Exactly 688 stakeholders participated in the Green Paper consultation on "audit policy and lessons from the crisis" launched by the European Commission on 13 October 2010. To discuss the Green Paper and the main findings of the consultation, the Commission hosted a high-level conference on 9-10 February 2011, which was attended by over 600 auditors, CFOs and lawyers, although more than 1,500 wished to register. Although only a few law firms participated, this topic is obviously relevant to lawyers as it raises a number of legal issues, particularly in the field of auditor liability.

The conference was web streamed and can now be viewed on line. Over the course of this two-day event, stakeholders held an open dialogue with the Commission and explained their positions. Commissioner Michel Barnier is deeply committed to moving forward on this subject and intends to submit a draft text to the European Parliament in May 2011, in order to have a final version by November of this year.

Purpose of the Green Paper

The financial crisis demonstrated the need to stabilise the financial and economic system. Today, the question arises as to how the auditor's role can be redefined in order to increase financial stability. In unstable times, trust is key. Companies need to be able to enter into agreements with full knowledge of the facts, and investors want to be able to trust the financial statements of the companies in which they are considering investing. In this context, auditors play a key role as they are entrusted with rendering an opinion on the fairness and accuracy of corporate financial statements. In this regard, the Green Paper indentifies two major issues: firstly, a gap in expectations (between stakeholders and auditors) and, secondly, the fact that the consolidation of large audit firms has created a systemic risk, namely that the collapse of one such a firm could result in system-wide distortions. In view of these findings, the European Commission wishes to narrow the expectations gap while ensuring effective oversight and creating a genuine single market for audit services by introducing a European passport for auditors. As different players may have different needs, the European Commission addresses how the rules should apply to small and medium-sized companies and how medium-sized auditors can perform the auditor's role.

Key topics addressed by the Green Paper

This complex subject is divided into a number of sub-topics, namely:

  • the auditor's role and how auditors can provide reasonable assurance while efficiently communicating with stakeholders using the International Standards on Auditing (ISA);
  • the governance and independence of audit firms: how to deal with conflicts of interest when no binding rules on auditor remuneration or rotation exist;
  • the supervision of the transparency of audit firms with respect to fees, additional non-audit services and the cross-border management of audit network operations;
  • the systemic risk caused by the concentration of audit work in the hands of a few players, resulting, amongst other factors, from "Big Four only clauses" and difficult market entry for smaller audit firms;
  • the creation of a truly European single market for audit services enabling cross-border cooperation without approval, registration and aptitude testing in each Member State;
  • the need to adapt the current rules to meet the needs of small and medium-sized companies and practitioners;
  • international cooperation on a European and third-country level.

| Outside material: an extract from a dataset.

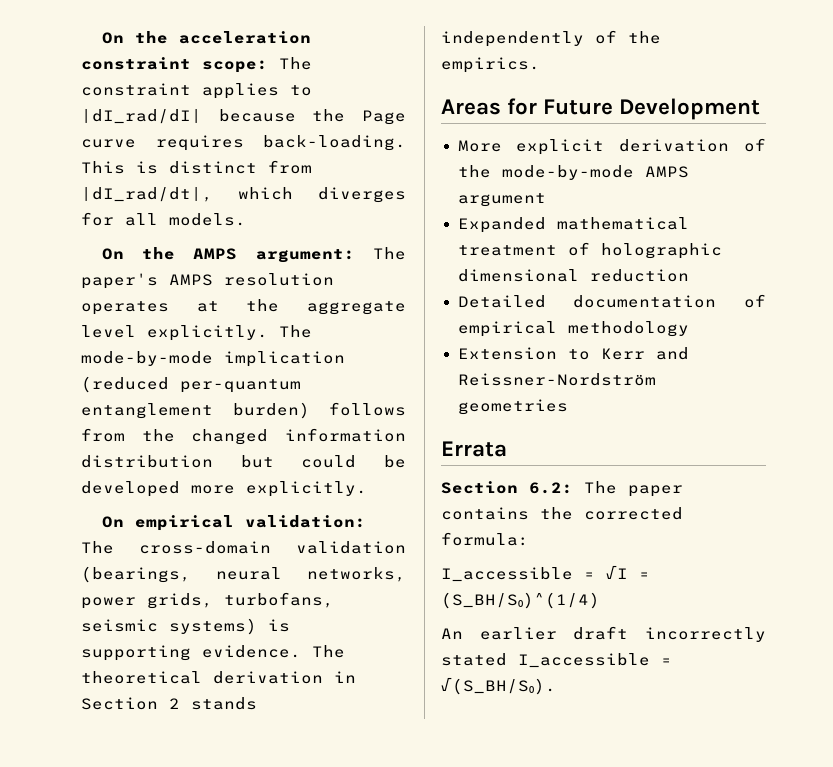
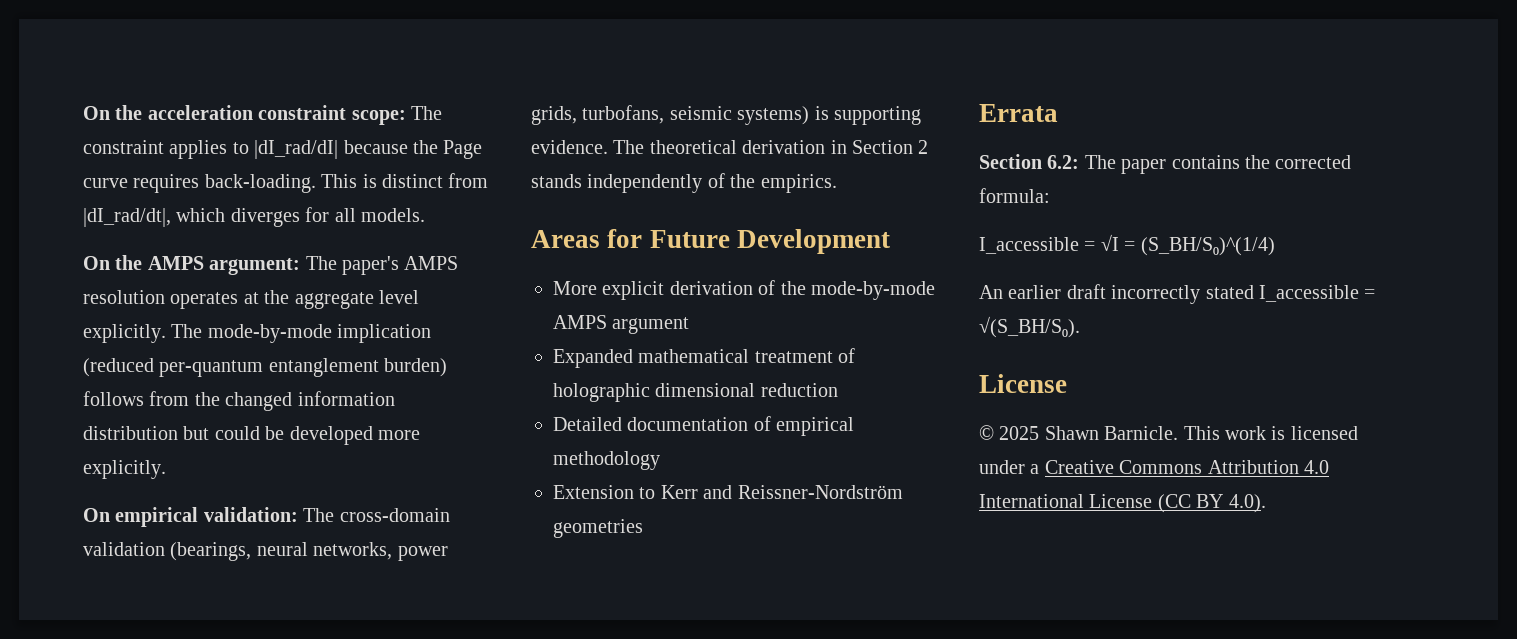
  An earlier draft incorrectly stated I_accessible = √(S_BH/S₀).
+ License
+ © 2025 Shawn Barnicle. This work is licensed under a Creative Commons Attribution 4.0 International License (CC BY 4.0).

Increased compliance and liability

In the stakeholders' position papers, liability is a recurring theme: an auditor cannot provide absolute assurance and risk can never be eliminated altogether. While auditors are not afraid of heightened liability, it is clear that their role should be better defined, appropriate compensation received in a transparent way, and measures taken on an international level, in consultation with other financial players. Soft regulation is preferred over "regulatory inflation". Analogies may clearly be drawn to other fields of law such as taxation (e.g. directors may be held liable for taxes, social security contributions and VAT, shareholders of shell companies may be held liable for corporate tax, etc.).

Future issues

If the ideas mentioned in the Green Paper are eventually transposed into new rules, various legal issues will undoubtedly arise, both between auditors and their clients and within audit firms. These issues include:

  • What is the extent of auditor's liability?
  • Can an auditor be held liable for fraudulent behaviour on the part of a client if the auditor's investigation of the client met reasonable expectations?
  • To what extent can auditors wave their liability?
  • How should auditors draft their mission statement?
  • Can auditors be held liable in the event of a client's bankruptcy or similar insolvency proceedings?
  • How should audit firms adopt a partnership model?
  • How can audit firms raise money on the capital markets?
  • How can auditors ensure that external stakeholders do not interfere with their work?

These and other questions will probably be addressed once the European Commission adopts a final position.